"Lorenzo muore, mandato al macello"

Ha un nome lo 007 italiano che sopravvive ormai solo grazie a un respiratore: Lorenzo D’Auria. Sconvolto il padre: "È uno schifo, sono tutti assassini"

"Lorenzo muore, mandato al macello"

Perdere un figlio è sempre atroce. Anche se il figlio in questione aveva scelto di lavorare nel servizio segreto militare, e dunque aveva messo nel conto di dover compiere missioni a rischio. E le missioni a rischio si chiamano così perché non è come al cinema, dove James Bond vince sempre e a pagare pegno sono i cattivi. Nella realtà, agli agenti segreti, ai militari che hanno scelto questa carriera, così come ai giornalisti che scelgono di seguire i conflitti da vicino, capita di restare feriti, quando il gioco si fa duro. E talvolta di morire.
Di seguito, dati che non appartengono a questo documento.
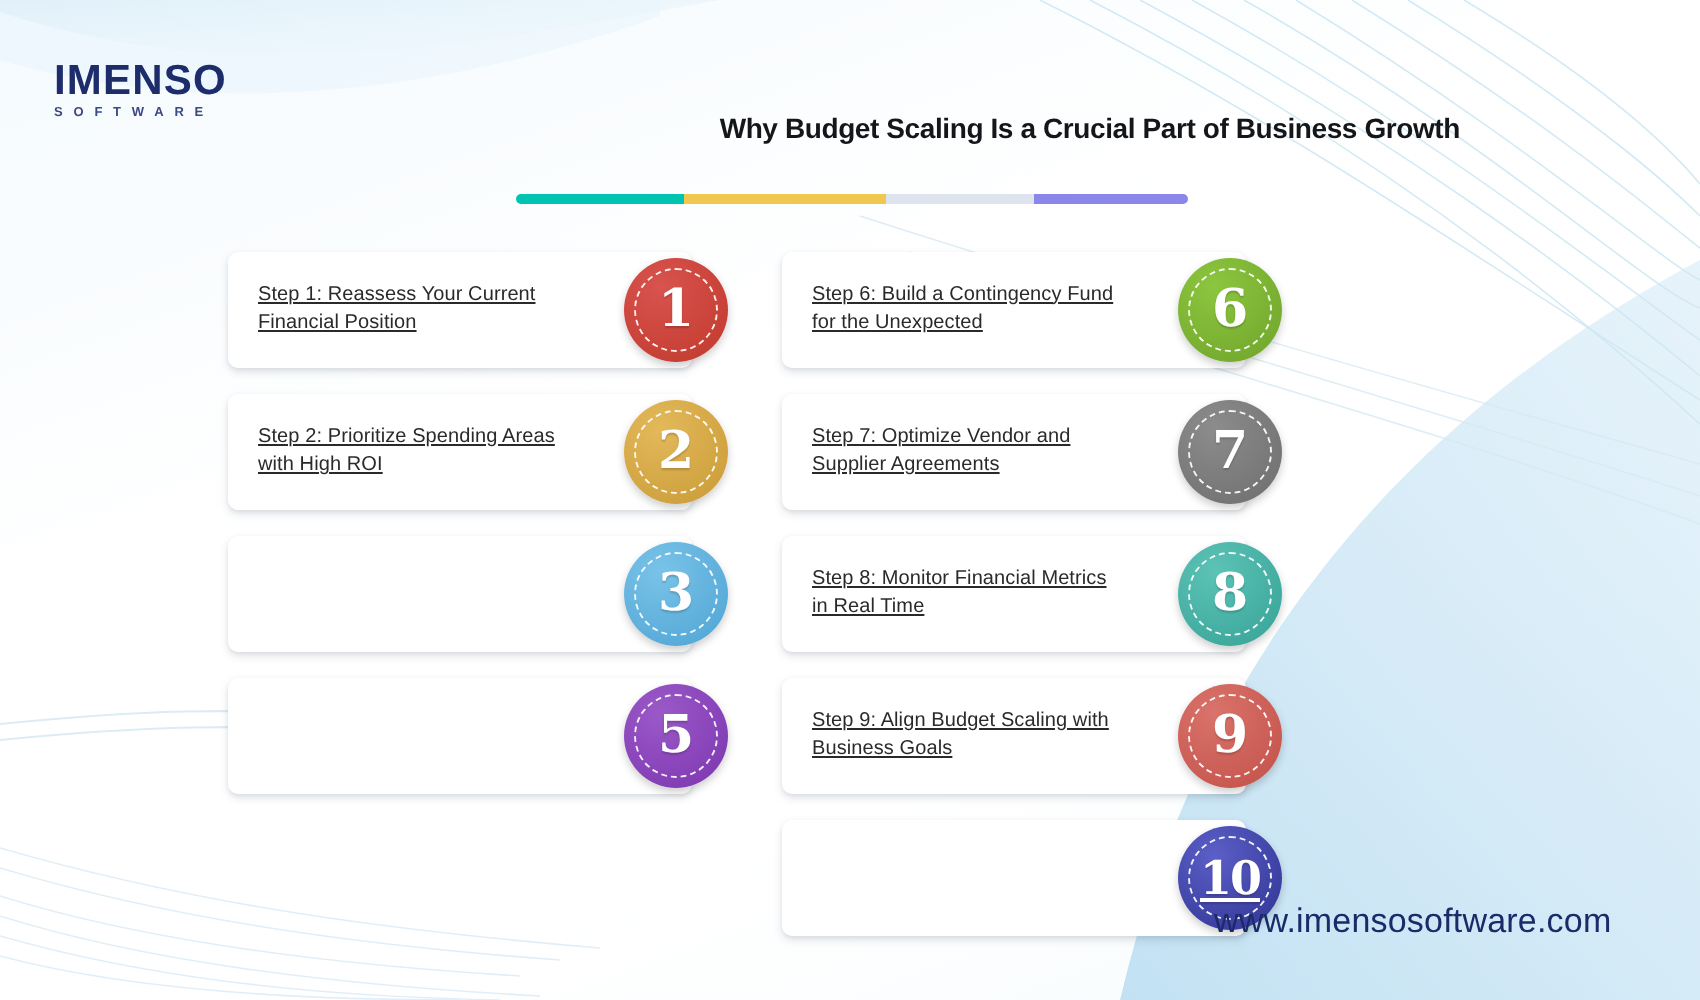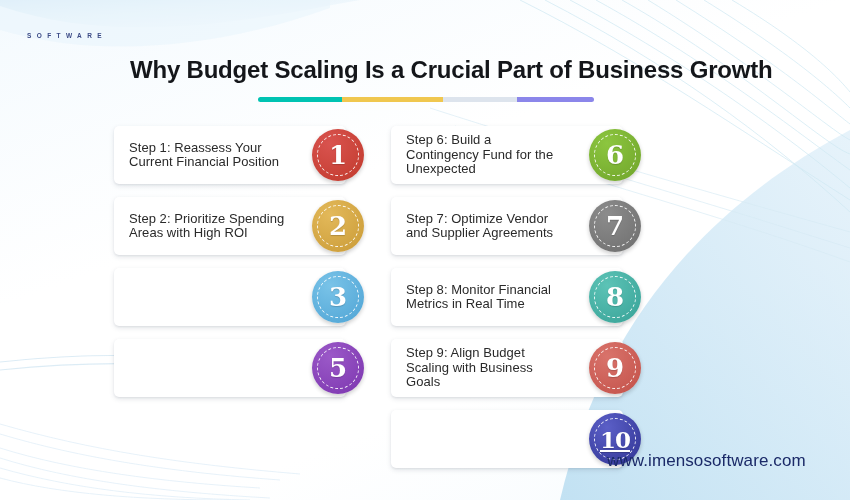--- a/index.html
+++ b/index.html
@@ -220,6 +220,7 @@
   </svg>
 
   <div class="logo">
+    <span class="logo-main">IMENSO</span>
     <span class="logo-sub">SOFTWARE</span>
   </div>
 

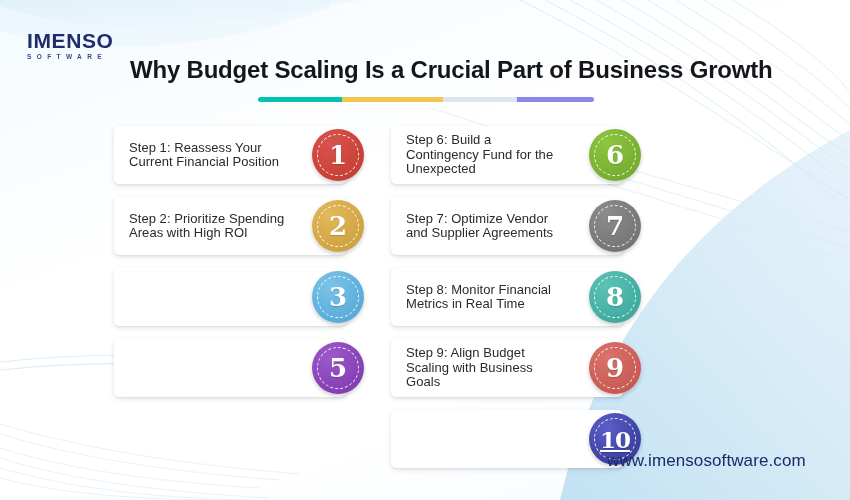--- a/index.html
+++ b/index.html
@@ -65,8 +65,8 @@
     left: 130px;
     top: 56px;
     width: 600px;
-    text-align: left;
-    font-size: 24px;
+    text-align: right;
+    font-size: 14px;
     font-weight: 700;
     color: #14161a;
     letter-spacing: -0.2px;

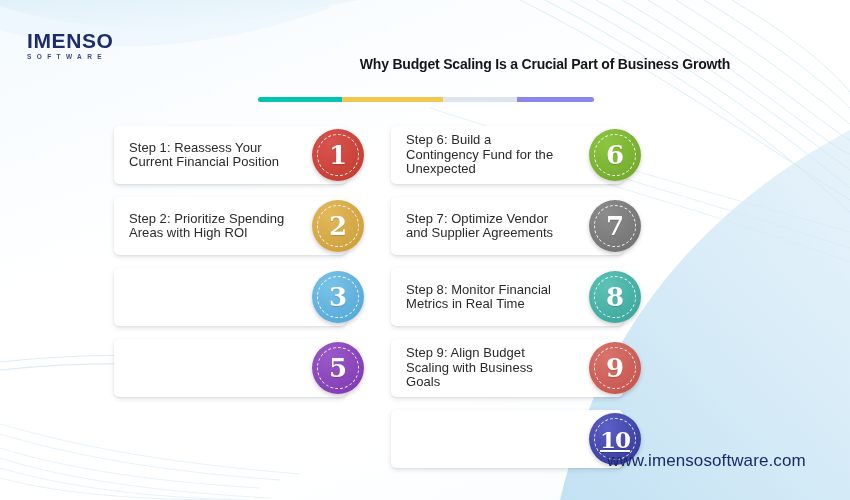--- a/index.html
+++ b/index.html
@@ -112,13 +112,14 @@
   .card:last-child { margin-bottom: 0; }
 
   .card-text {
-    font-size: 13px;
+    font-size: 10px;
     line-height: 14.5px;
     color: #2a2a2a;
     padding-left: 15px;
     padding-right: 60px;
     font-weight: 400;
     letter-spacing: 0.05px;
+    text-decoration: underline;
   }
Un padre, una madre che perdono un figlio hanno il sacrosanto diritto di sfogare il loro dolore anche quando il figlio in questione era un militare. Non devono stupire, dunque, le parole di rabbia pronunciate dal padre di Lorenzo D'Auria, l'agente del Sismi in coma dopo essere stato ferito nei giorni scorsi in Afghanistan. Lorenzo, ricoverato al Celio, è tenuto in vita da un respiratore artificiale. E a meno di un miracolo morirà. Mario D'Auria, il padre, lo sa, e parla del figlio come se già fosse morto, travolgendo nei suoi duri giudizi Prodi, Berlusconi, Bush e insomma tutti coloro che, da leader, «mandano i ragazzi a morire».
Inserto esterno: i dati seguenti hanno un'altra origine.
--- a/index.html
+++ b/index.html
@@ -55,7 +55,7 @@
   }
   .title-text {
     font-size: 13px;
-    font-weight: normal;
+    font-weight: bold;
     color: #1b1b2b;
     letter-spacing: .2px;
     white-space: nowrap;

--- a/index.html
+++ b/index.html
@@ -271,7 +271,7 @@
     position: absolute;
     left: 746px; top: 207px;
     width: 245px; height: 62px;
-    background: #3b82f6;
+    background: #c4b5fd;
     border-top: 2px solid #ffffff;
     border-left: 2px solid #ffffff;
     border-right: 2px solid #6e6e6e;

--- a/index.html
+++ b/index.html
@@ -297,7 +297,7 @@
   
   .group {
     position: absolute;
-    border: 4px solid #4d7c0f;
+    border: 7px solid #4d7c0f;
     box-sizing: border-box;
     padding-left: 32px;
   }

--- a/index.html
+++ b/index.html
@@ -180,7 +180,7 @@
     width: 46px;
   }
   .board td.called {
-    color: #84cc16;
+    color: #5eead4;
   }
«Chi lo sa chi gli ha sparato? Non lo sapremo mai», ha detto l'uomo, originario di Gragnano, in provincia di Napoli, in un'intervista rilasciata a Sky Tg24. Nell'intervista, il padre del militare (che abitava a Livorno, e lascia tre figli) adombra il sospetto che a ferire mortalmente il funzionario del Sismi sia stato il «fuoco amico» degli incursori inglesi e italiani autori del blitz che portò alla liberazione dei due agenti segreti italiani sequestrati nel sud ovest dell'Afghanistan.
«Ultimamente - racconta Mario D'Auria - Lorenzo non voleva più andare in missione. Era triste. O aveva avuto minacce prima, o sapeva dove andava. E domenica doveva tornare a casa».
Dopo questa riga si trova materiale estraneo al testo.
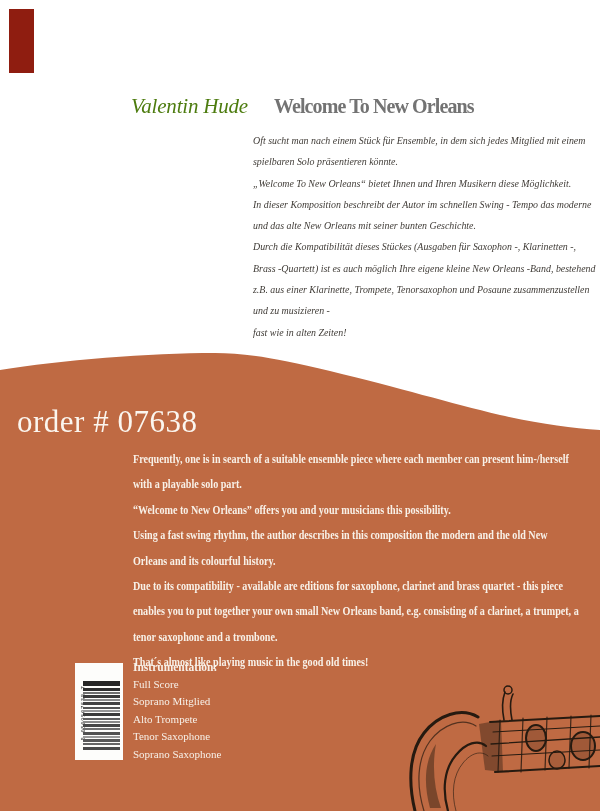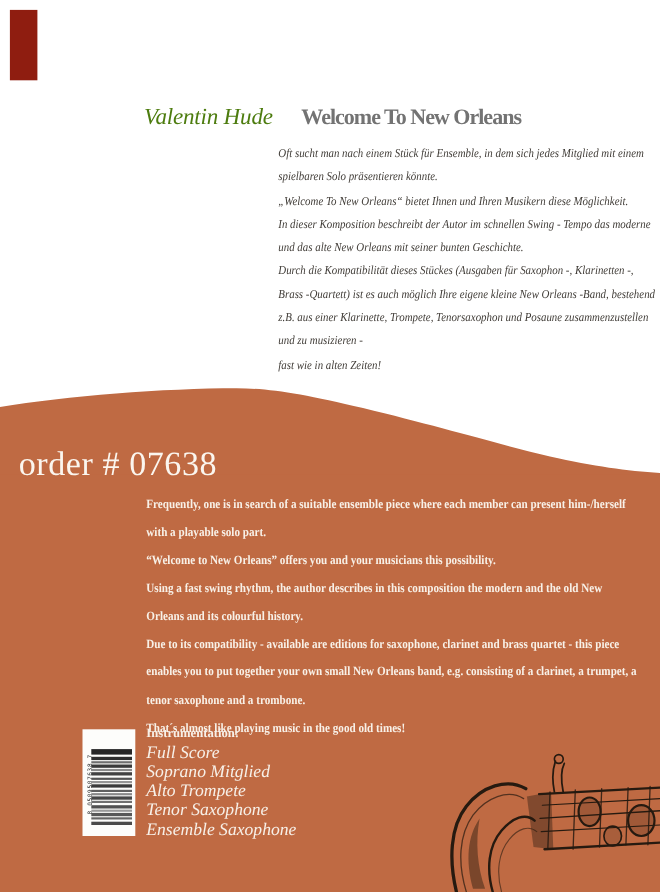--- a/index.html
+++ b/index.html
@@ -42,7 +42,7 @@
   
   .instrumentation{position:absolute;left:133px;top:661px;color:#f7f0e8;white-space:nowrap;}
   .instr-heading{font-weight:bold;font-size:11.5px;margin-bottom:3px;}
-  .instr-item{font-style:italic;font-size:16px;line-height:17.4px;}
+  .instr-item{font-size:11px;line-height:17.4px;}
 
   
   .barcode-box{position:absolute;left:75px;top:663px;width:48px;height:97px;background:#fdfdfb;}

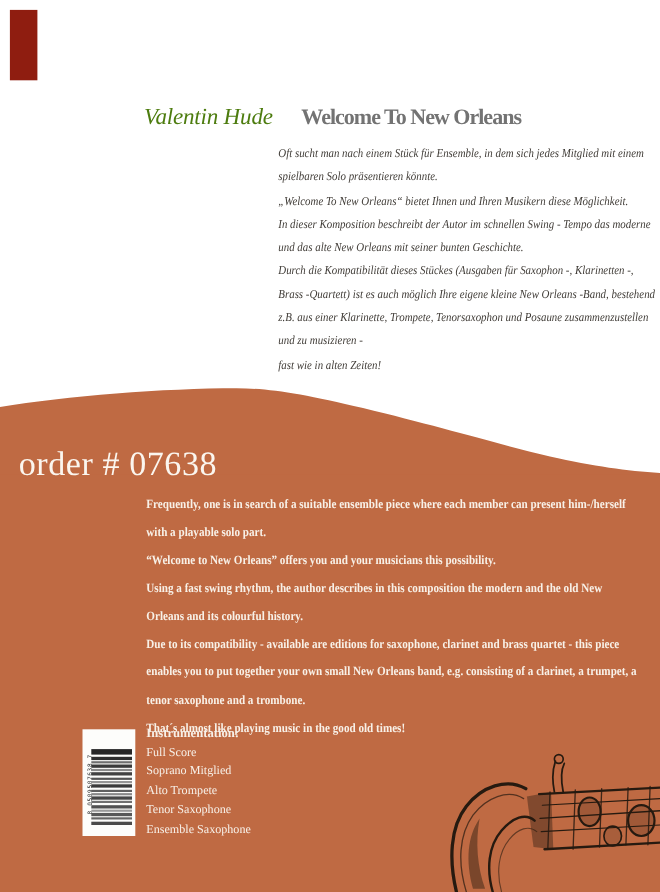--- a/index.html
+++ b/index.html
@@ -131,7 +131,7 @@
   <div class="instr-item">Soprano Mitglied</div>
   <div class="instr-item">Alto Trompete</div>
   <div class="instr-item">Tenor Saxophone</div>
-  <div class="instr-item">Ensemble Saxophone</div>
+  <div class="instr-item">Soprano Saxophone</div>
 </div>
 
 <svg class="sax" width="195" height="131" viewBox="0 0 195 131">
Poi le parole si fanno dure: «Mio figlio è morto. Dicono che è vivo, ma da ex militare so che con ferite così non si sopravvive. E allora dico che è tutto uno schifo. E che sono tutti assassini: Prodi e Berlusconi».

Al padre del militare era stato offerto di far visita al figlio, ricoverato all'ospedale militare di Roma. «Sono venuti a prendermi, ma a Roma non sono andato perché se vado lì mi arrestano. Non sappiamo neppure che cosa facevano, in Afghanistan. Lorenzo, per senso del dovere, non diceva mai niente, neanche agli amici più cari».

Qualcosa, tuttavia, Lorenzo deve aver raccontato in famiglia se ora il padre sa di «incursioni alle frontiere». Incursioni nel corso delle quali «i servizi segreti dovevano scoprire se le armi passavano di là, per fare contento Bush che commercia le armi».

Lorenzo D'Auria è padre di tre bambini di due anni, un anno e due mesi. L'ultima volta era tornato a casa proprio per assistere alla nascita del terzogenito. Tra qualche giorno avrebbe concluso la sua missione. «Completava il ciclo proprio in questi giorni, domenica doveva venire a casa perché finiva il ciclo dei sei mesi», ha concluso il genitore.

Giudizi durissimi, quelli di Mario D'Auria; ma comprensibili, commenta il ministro della Difesa Arturo Parisi. «Il dolore giustifica ogni parola. Ancora di più - aggiunge Parisi - il dolore di un padre per la perdita dell'unico figlio maschio per anni cercato e profondamente amato. Avendo parlato a lungo con persone che lo conoscono e lo amano - ha concluso il ministro - posso solo dire che della missione a lui affidata il suo ragazzo era pienamente consapevole e fiero».

Oggi pomeriggio, a Roma, sono intanto previsti gli interrogatori dell'altro militare rimasto ferito nel blitz e dell'interprete

afghano. Tra i primi atti dell'indagine affidata al procuratore aggiunto di Roma Franco Ionta ci sarà una perizia balistica, tendente ad accertare da quali armi sono partiti i colpi che hanno ferito i due agenti del Sismi.